Can anyone think how to how to do this in R?
Simple data:
seq<-c("A","A","A","B","B","B","B")
rank<-c(1,2,3,1,2,3,4)
match<-c("y","n","y","n","n","y","y")
df<- as.data.frame(cbind(seq,rank,match))
seq rank match
1 A 1 y
2 A 2 n
3 A 3 y
4 B 1 n
5 B 2 n
6 B 3 y
7 B 4 y
I want to create a ‘choose’
column whereby, for every unique seq, the first instance of y
under match
is given a T
, and all the rest are given a F
.
The desired output would be:
seq rank match choose
1 A 1 y T
2 A 2 n F
3 A 3 y F
4 B 1 n F
5 B 2 n F
6 B 3 y T
7 B 4 y F
It’s easy enough to return the correct value for rank 1 and 2 by combining an ifelse
statement with lag, however I'm stumped once rank >2
.
The real dataset
contains+100k rows
, and rank could go up to the hundreds, so I don’t want to just extend an ifelse
statement to check values above using lag.

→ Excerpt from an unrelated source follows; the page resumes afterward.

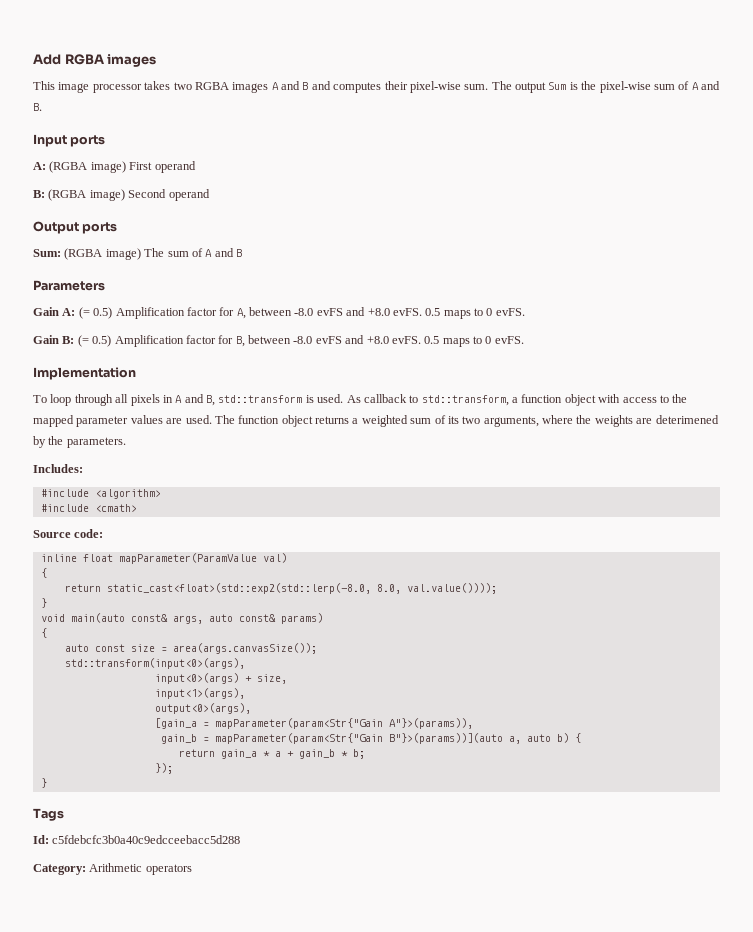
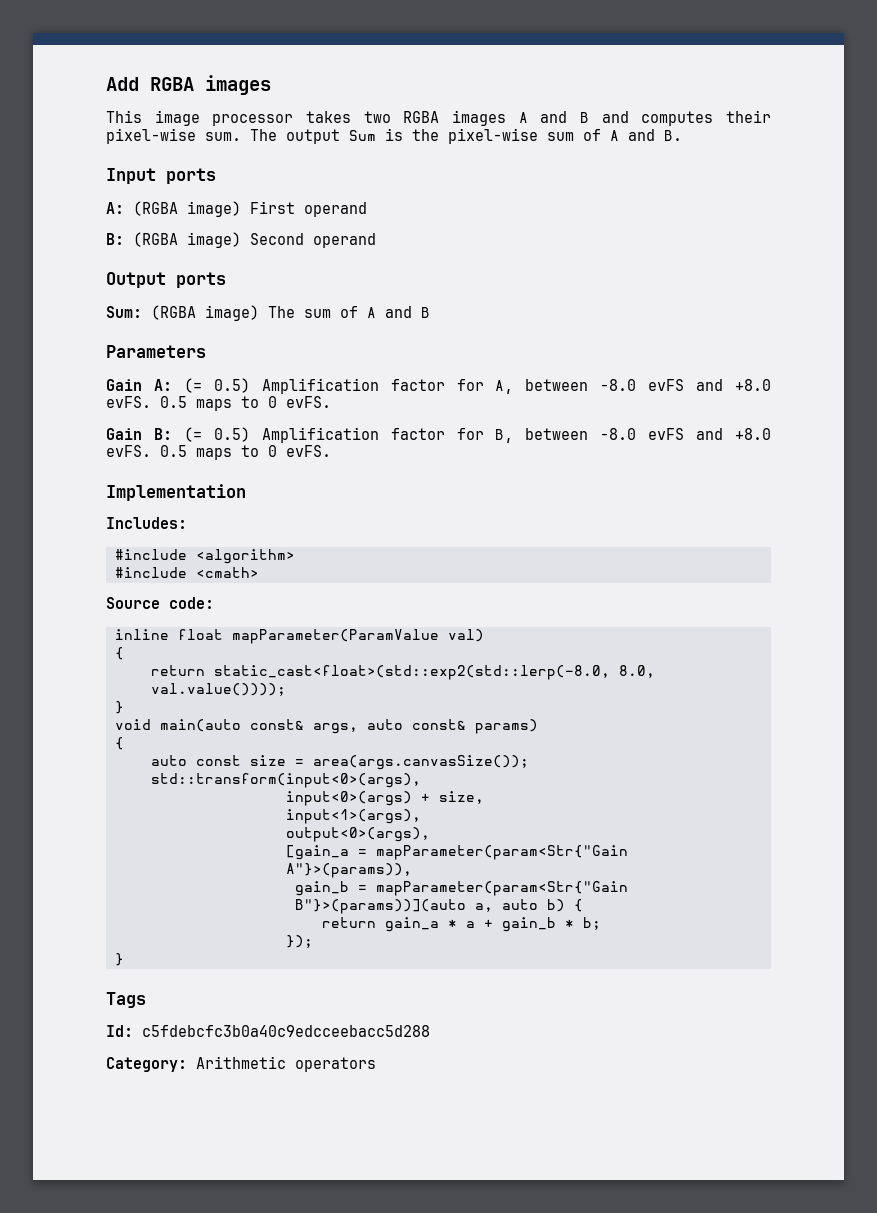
[33,394,688,406] [33,415,719,427] [33,436,126,448] // To loop through all pixels in A and B, std::transform is used. As callback to std::transform, a function object with access to the mapped parameter values are used. The function object returns a weighted sum of its two arguments, where the weights are deterimened by the parameters. -> (246, 492) none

My ultimate aim is to create a new dataset
from all of the T's under "choose", so if someone know how to directly pull them out without creating a new column that would be even better!
I’m guessing an ifelse
statement is a daft way of doing this, but I’m stuck :/
Any help would be much appreciated : )
One dplyr
possibility could be:
df %>%
group_by(seq) %>%
mutate(choose = +(match == "y") * (cumsum(match == "y") == 1))
seq rank match choose
<fct> <fct> <fct> <int>
1 A 1 y 1
2 A 2 n 0
3 A 3 y 0
4 B 1 n 0
5 B 2 n 0
6 B 3 y 1
7 B 4 y 0
And if you want to have TRUE/FALSE values:
df %>%
group_by(seq) %>%
mutate(choose = as.logical(+(match == "y") * (cumsum(match == "y") == 1)))
seq rank match choose
<fct> <fct> <fct> <lgl>
1 A 1 y TRUE
2 A 2 n FALSE
3 A 3 y FALSE
4 B 1 n FALSE
5 B 2 n FALSE
6 B 3 y TRUE
7 B 4 y FALSE
And the same with base R
:
with(df, ave(match, seq, FUN = function(x) +(x == "y") * (cumsum(x == "y") == 1)))
Or:
with(df, ave(match, seq, FUN = function(x) as.logical(+(x == "y") * (cumsum(x == "y") == 1))))